▸ **Exercise details**: The lines wanted are those in the data below that include "Sans".

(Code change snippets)
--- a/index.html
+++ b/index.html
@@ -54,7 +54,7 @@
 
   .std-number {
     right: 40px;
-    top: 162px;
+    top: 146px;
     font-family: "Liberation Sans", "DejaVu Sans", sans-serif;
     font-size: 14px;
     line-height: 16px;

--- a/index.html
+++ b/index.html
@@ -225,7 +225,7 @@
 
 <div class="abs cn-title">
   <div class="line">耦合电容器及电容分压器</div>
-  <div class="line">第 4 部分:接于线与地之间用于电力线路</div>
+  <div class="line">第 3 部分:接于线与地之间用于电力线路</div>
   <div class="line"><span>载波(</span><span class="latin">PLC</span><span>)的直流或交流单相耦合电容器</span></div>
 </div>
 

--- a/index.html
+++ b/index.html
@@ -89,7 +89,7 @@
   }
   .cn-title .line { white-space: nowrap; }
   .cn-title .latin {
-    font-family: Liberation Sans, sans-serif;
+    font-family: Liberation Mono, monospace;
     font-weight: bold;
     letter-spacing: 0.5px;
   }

---

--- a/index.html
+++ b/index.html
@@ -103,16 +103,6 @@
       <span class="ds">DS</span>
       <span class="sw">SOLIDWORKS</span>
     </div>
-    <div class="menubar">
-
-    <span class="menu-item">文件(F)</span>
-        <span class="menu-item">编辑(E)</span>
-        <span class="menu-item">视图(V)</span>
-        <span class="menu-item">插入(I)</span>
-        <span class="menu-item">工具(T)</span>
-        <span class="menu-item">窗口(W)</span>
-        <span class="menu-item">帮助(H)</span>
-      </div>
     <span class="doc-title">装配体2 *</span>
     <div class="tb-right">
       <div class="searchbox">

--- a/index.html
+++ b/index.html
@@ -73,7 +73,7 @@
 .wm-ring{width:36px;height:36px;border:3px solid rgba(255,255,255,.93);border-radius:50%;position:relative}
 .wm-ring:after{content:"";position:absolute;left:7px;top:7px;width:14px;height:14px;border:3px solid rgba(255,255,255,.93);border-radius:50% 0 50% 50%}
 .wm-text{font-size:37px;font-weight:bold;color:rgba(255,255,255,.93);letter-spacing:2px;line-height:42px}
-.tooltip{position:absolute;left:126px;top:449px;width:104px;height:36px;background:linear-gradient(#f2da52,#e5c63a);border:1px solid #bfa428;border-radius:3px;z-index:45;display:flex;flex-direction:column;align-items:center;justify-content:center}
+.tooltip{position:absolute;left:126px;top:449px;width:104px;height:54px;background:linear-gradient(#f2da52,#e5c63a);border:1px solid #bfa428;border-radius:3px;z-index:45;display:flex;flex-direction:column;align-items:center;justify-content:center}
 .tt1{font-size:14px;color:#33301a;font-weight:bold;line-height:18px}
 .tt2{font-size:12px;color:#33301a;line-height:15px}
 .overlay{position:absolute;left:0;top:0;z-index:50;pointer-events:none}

---

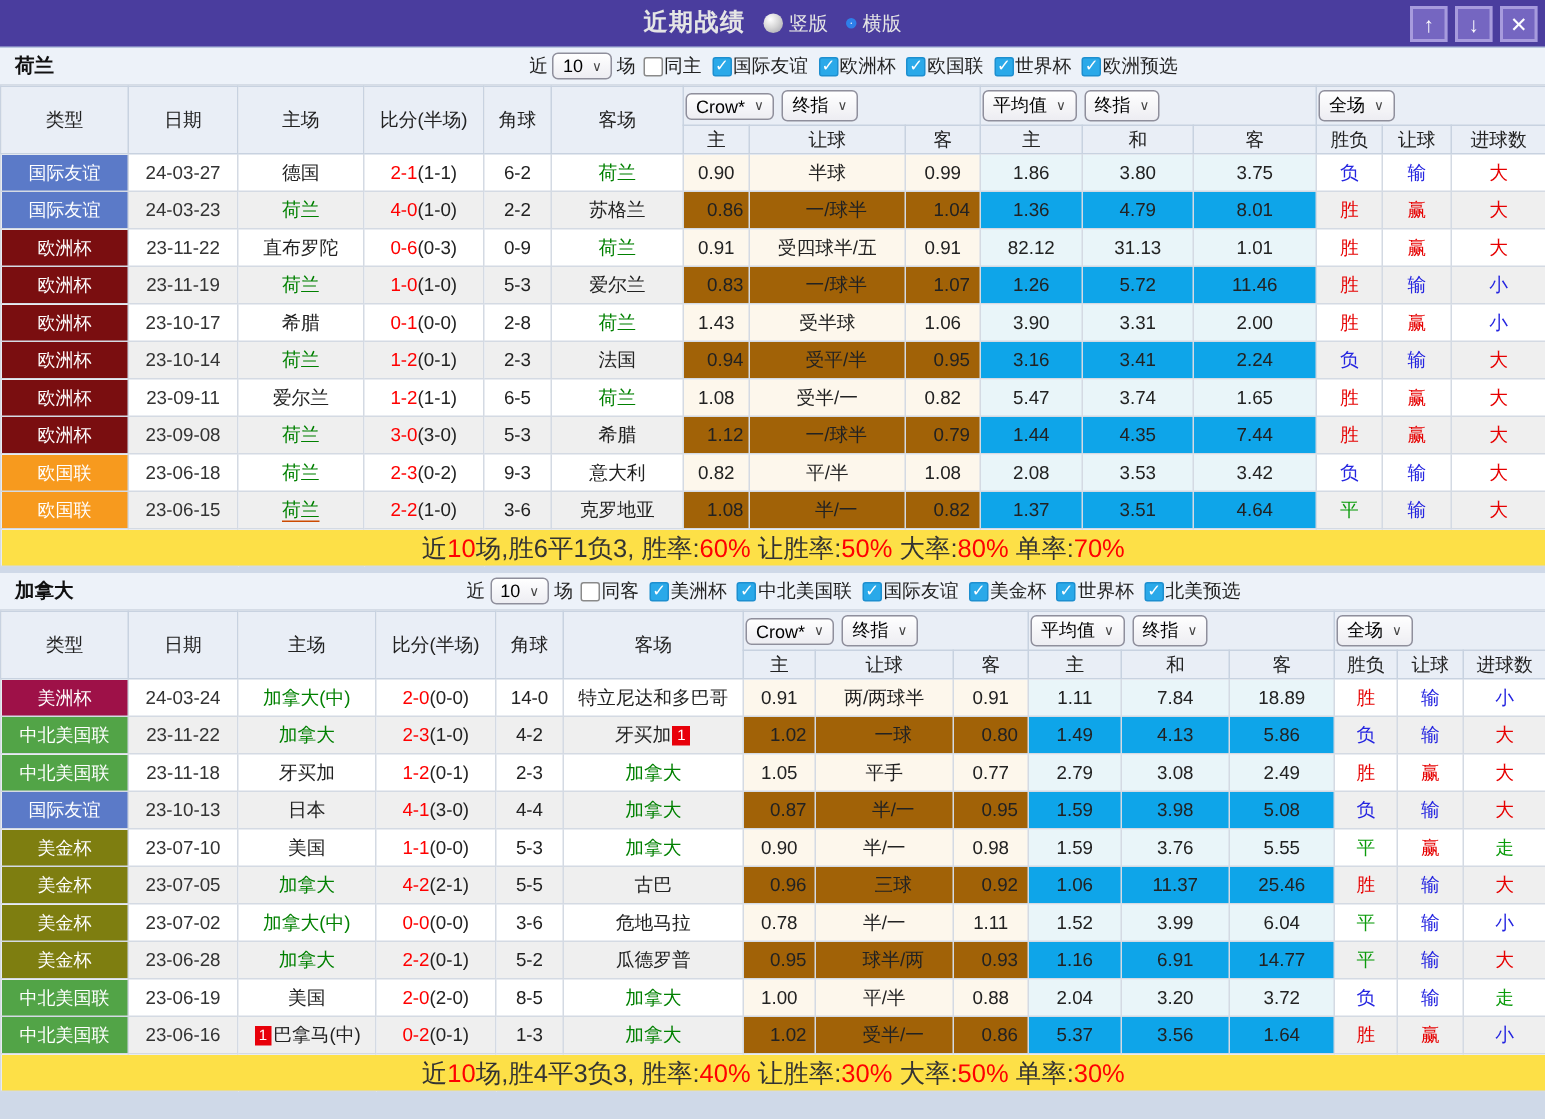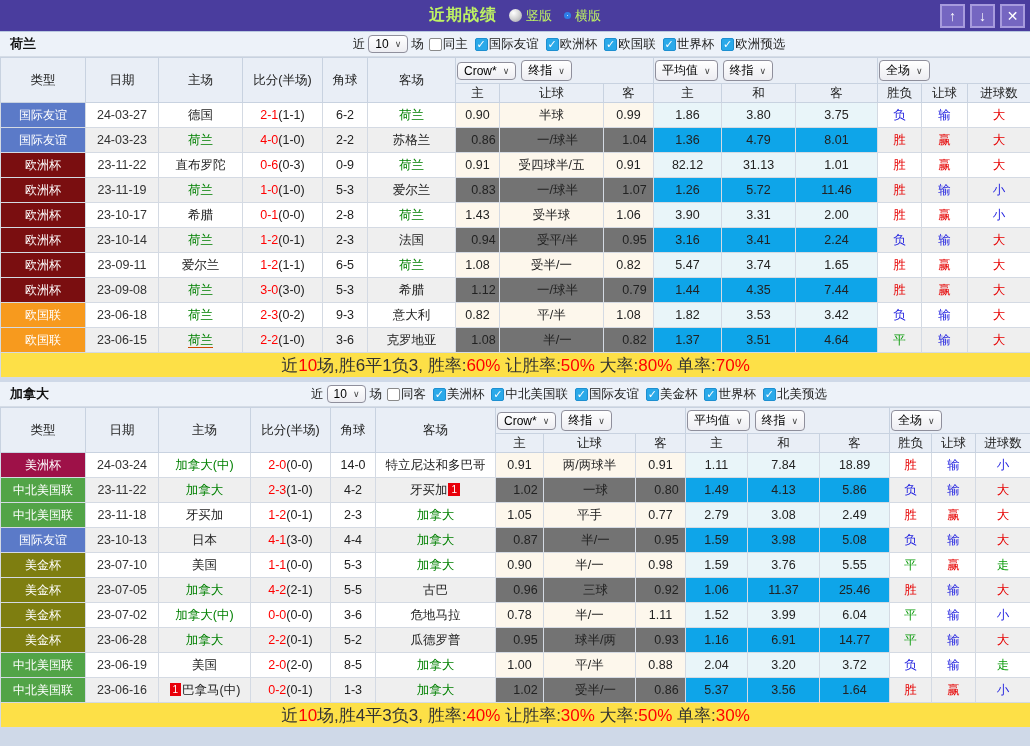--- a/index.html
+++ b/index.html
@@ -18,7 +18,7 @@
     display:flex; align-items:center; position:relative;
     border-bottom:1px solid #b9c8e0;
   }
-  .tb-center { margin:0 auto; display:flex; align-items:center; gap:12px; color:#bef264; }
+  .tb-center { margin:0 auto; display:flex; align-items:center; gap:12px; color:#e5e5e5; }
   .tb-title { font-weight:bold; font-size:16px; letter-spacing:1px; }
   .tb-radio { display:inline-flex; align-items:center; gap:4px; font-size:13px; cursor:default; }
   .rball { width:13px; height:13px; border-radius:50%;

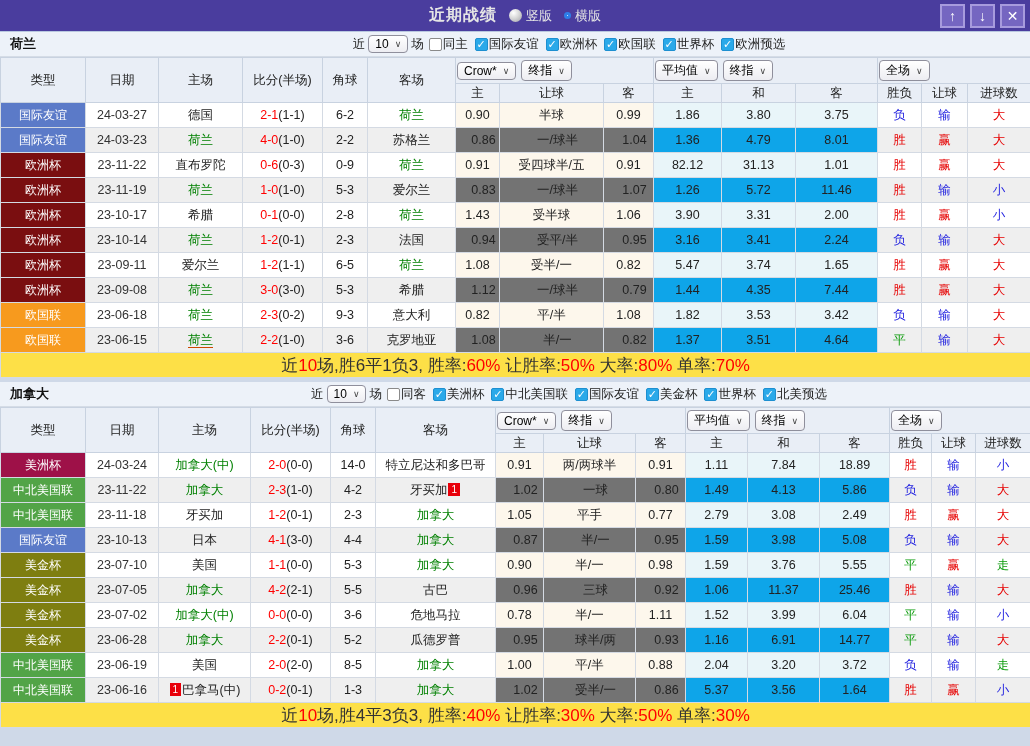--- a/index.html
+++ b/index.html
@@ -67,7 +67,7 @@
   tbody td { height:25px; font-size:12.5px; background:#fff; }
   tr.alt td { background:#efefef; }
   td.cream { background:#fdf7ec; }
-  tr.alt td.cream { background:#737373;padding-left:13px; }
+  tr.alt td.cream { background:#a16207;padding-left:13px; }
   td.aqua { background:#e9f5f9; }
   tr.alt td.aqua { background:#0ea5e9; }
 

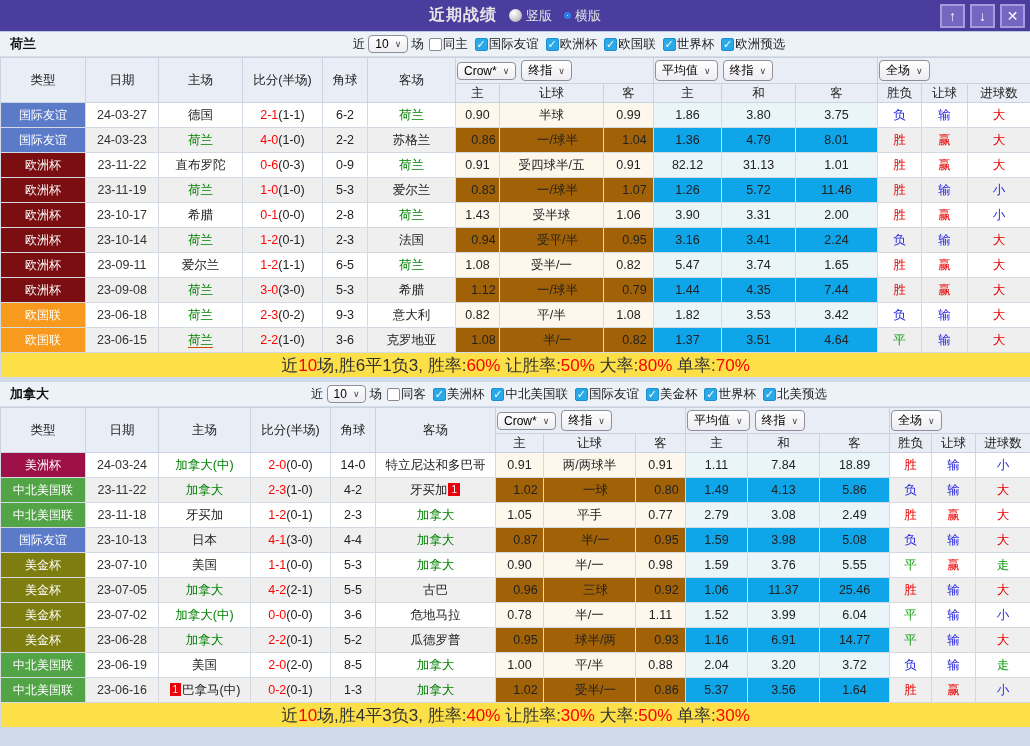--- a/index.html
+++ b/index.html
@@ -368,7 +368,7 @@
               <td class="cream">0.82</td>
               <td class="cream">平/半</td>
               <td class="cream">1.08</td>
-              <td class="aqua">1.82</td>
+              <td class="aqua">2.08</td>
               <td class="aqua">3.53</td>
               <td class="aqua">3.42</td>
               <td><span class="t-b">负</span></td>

▸ **Task output**:
     font-family: "Liberation Sans", "DejaVu Sans", sans-serif;
-    font-family: Liberation Sans, sans-serif;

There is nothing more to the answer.